THE ASSOCIATED PRESS
Malian Soldiers and former Tuareg rebels staged their first joint patrol in northern Mali, a key step in a 2015 peace agreement meant to help calm a region under threat from extremism. As helicopters with the United Nations peacekeeping mission hovered overhead, 50 men in distinctive turbans started to patrol the city of Gao in February 2017. The city has been a frequent target of attacks by extremists, including one in January that killed 54.
The joint battalion of 600 people is the first to formally combine Malian Soldiers with the rebels from armed independent groups of the Azawad region who signed the peace deal.

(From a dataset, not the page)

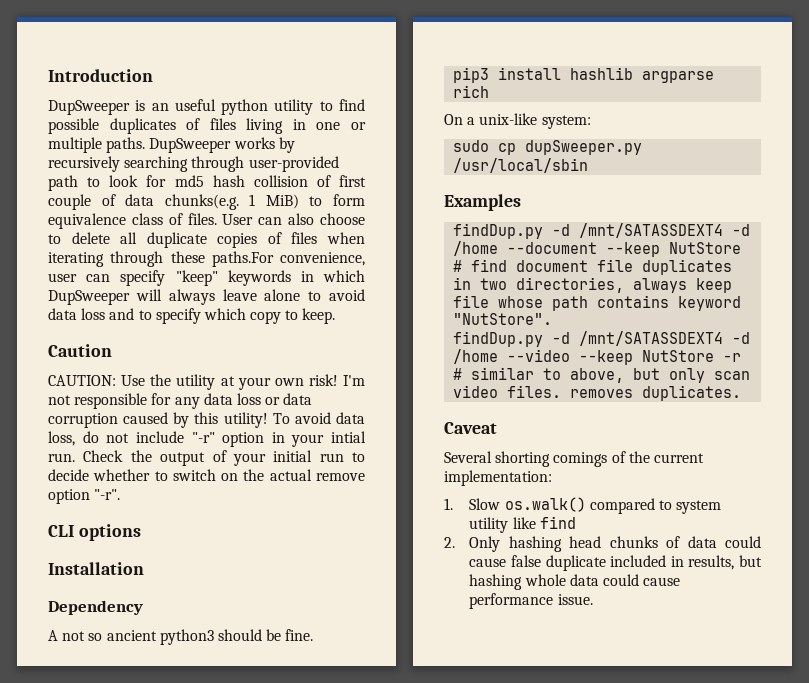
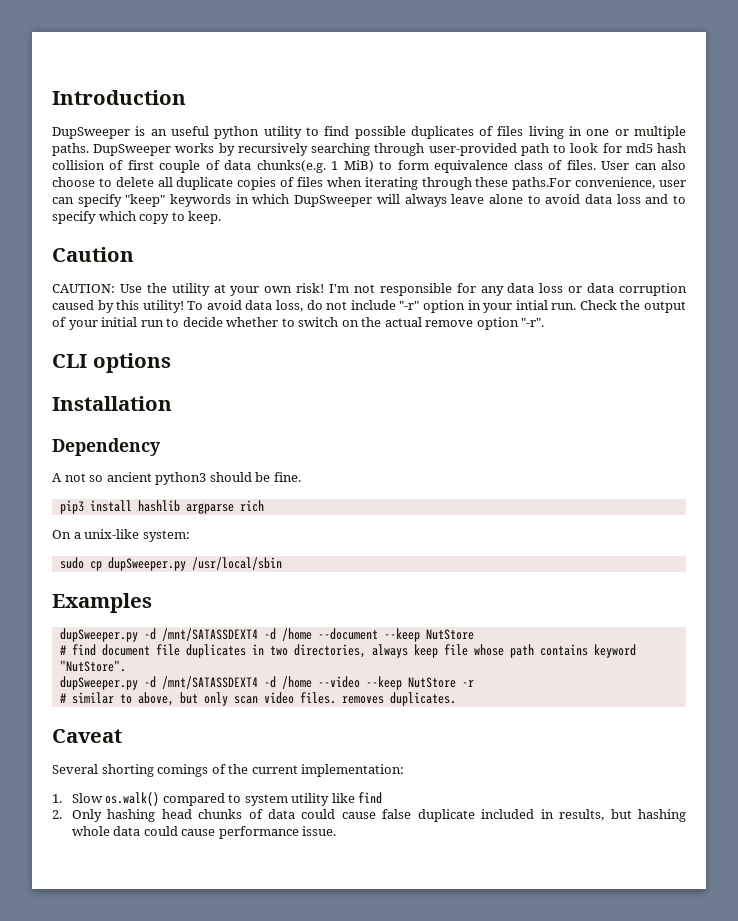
- findDup.py -d /mnt/SATASSDEXT4 -d /home --document --keep NutStore
+ dupSweeper.py -d /mnt/SATASSDEXT4 -d /home --document --keep NutStore
- findDup.py -d /mnt/SATASSDEXT4 -d /home --video --keep NutStore -r
+ dupSweeper.py -d /mnt/SATASSDEXT4 -d /home --video --keep NutStore -r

The patrols are aimed at “building confidence and curtailing insecurity in northern Mali pending the full restoration of state authority,” said Stephane Dujarric, spokeswoman for the U.N. secretary-general.
The new units face the challenge of securing the vast region and rooting out extremists. They also must get along in the process. The Tuaregs’ quest for autonomy has been a source of conflict with the government for decades. Former rebels participating in the patrols have been vetted to ensure they are not allied to extremist groups.
“Today, it’s not a question of the Coordination of the Movements of Azawad [former Tuareg rebellion group] or the Malian Army,” said Hassan Ag Ibrahim, a young Tuareg fighter who was patrolling on foot alongside a Malian Soldier. “We fight together all under the same flag: the green, the yellow and the red.”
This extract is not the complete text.